Election Section
Employee complained of Perot’s involvement in energy market
Perot Corp. designed the computer system, accused
of peddling information
SACRAMENTO – A San Diego Gas and Electric Co. employee complained to state grid managers in 1997 that Perot Systems Corp. was peddling “insider information” about California’s energy market — a market for which Perot designed the computer system, a state senator said Friday.
A computerized presentation by Perot Systems was found among documents turned over by Reliant Energy to the Senate Select Committee to Investigate Price Manipulation of the Wholesale Energy Market.
Sen. Joe Dunn, D-Santa Ana, the committee chairman, said Friday the presentation by the Plano, Texas-based firm went “far beyond the ethical line” by showing energy generators how to exploit “holes” in the state’s market.
Perot Systems helped create the computer system for the California Independent System Operator, which manages the state’s power grid and real-time energy market. The software company was founded by former presidential contender H. Ross Perot, who is the company’s chairman.
The 44-page presentation describes the California energy market and includes strategies that Dunn called a blueprint on how to game the energy market through the ISO and the California Power Exchange, the now-bankrupt day-ahead energy trading floor.
“Perot Systems discovered a ’hole’ in the ISO’s protocols for buying, selling and pricing imbalance energy,” the presentation said, which “allowed strategies that would destabilize the market.”
Some of the strategies outlined by Perot System mirror those in a recently disclosed Enron Corp. memo with names such as Fat Boy and Deathstar, Dunn said. He has asked several energy trade associations and Perot System to retain any documents relating to the presentation.
Perot Systems didn’t immediately return a call seeking comment, but has strongly denied any wrongdoing.
On Thursday, Perot Systems filed two versions of the presentation with the Securities and Exchange Commission. Those copies were “substantially” different than the one found in Reliant’s documents, Dunn said.
Dunn said he believes that one version was the presentation that the former SDG&E executive, who was also an ISO and Power Exchange board member, complained of to the ISO. He said the second version was likely revised after the ISO objected.
Dunn said he was most concerned about the pages found only in the document Reliant turned over, “particularly the example they show in the latter pages on how to game the system or how to exploit the weaknesses of the system.”
Perot officials said the presentation to Reliant was based on publicly available information and merely explained California’s market.
That may be true, said ISO general counsel Charles Robinson, but “we don’t know what was said during the slide presentation.
“Were I management at the time, I would have been quite concerned that a prior vendor of mine was going outside to the market to show how to game my market rules,” Robinson said.
On Thursday, Ross Perot denied a conflict of interest, saying his company had the written approval of California’s ISO to share information about the market with others.
Dunn and ISO officials said that was not true.
“Contrary to any impression that Perot Systems may have tried to make yesterday that ISO ’approved’ any version of the Perot Systems presentation — they did not,” Dunn said.
Robinson said he was trying to find the ISO’s former CEO who complained to Perot in 1997 to determine if he had verbally approved the presentation, but hadn’t found any letters that had approved it.
Perot told stock analysts Thursday that the company would cooperate fully with California officials.

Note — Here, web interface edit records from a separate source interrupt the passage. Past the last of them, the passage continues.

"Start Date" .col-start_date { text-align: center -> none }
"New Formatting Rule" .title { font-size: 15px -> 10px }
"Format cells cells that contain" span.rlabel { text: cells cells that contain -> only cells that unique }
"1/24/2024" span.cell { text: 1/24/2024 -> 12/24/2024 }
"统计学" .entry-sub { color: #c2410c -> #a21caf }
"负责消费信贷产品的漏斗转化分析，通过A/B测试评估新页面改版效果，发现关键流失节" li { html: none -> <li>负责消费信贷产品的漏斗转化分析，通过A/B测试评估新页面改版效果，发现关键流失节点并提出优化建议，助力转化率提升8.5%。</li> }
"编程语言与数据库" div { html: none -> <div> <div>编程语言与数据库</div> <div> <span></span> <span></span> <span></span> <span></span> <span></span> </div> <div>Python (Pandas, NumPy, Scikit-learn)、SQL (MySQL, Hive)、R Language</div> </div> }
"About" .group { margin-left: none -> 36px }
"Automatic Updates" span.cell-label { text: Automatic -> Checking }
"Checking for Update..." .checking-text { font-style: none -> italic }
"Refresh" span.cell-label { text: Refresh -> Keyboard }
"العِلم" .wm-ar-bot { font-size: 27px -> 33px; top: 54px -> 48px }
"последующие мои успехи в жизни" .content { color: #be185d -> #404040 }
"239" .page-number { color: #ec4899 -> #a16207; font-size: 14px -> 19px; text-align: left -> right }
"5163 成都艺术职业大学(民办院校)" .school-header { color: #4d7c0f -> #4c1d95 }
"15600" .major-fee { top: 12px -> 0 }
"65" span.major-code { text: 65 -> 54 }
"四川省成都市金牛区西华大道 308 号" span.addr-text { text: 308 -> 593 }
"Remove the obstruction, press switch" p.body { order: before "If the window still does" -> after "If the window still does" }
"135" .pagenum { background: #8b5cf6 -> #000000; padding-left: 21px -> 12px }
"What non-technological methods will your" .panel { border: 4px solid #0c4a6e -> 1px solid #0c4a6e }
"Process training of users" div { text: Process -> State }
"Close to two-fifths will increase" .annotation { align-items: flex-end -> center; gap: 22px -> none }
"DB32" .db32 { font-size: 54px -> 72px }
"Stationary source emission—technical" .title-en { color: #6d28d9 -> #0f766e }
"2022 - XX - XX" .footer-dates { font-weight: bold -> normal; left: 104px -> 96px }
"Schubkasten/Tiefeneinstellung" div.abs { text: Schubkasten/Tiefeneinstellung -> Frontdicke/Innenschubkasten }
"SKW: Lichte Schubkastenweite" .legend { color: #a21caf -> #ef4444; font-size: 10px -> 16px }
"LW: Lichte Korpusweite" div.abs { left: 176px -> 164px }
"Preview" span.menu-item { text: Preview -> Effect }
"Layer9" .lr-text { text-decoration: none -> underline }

The state attorney general has subpoenaed Perot Systems for additional information about its services to energy companies accused of manipulating the state’s power market to boost profits.
Gov. Gray Davis asked the Federal Energy Regulatory Commission to investigate Perot Systems’ role in California’s energy crisis, saying it appeared that the company offered “a seminar on how market participants could game the ISO and the PX.”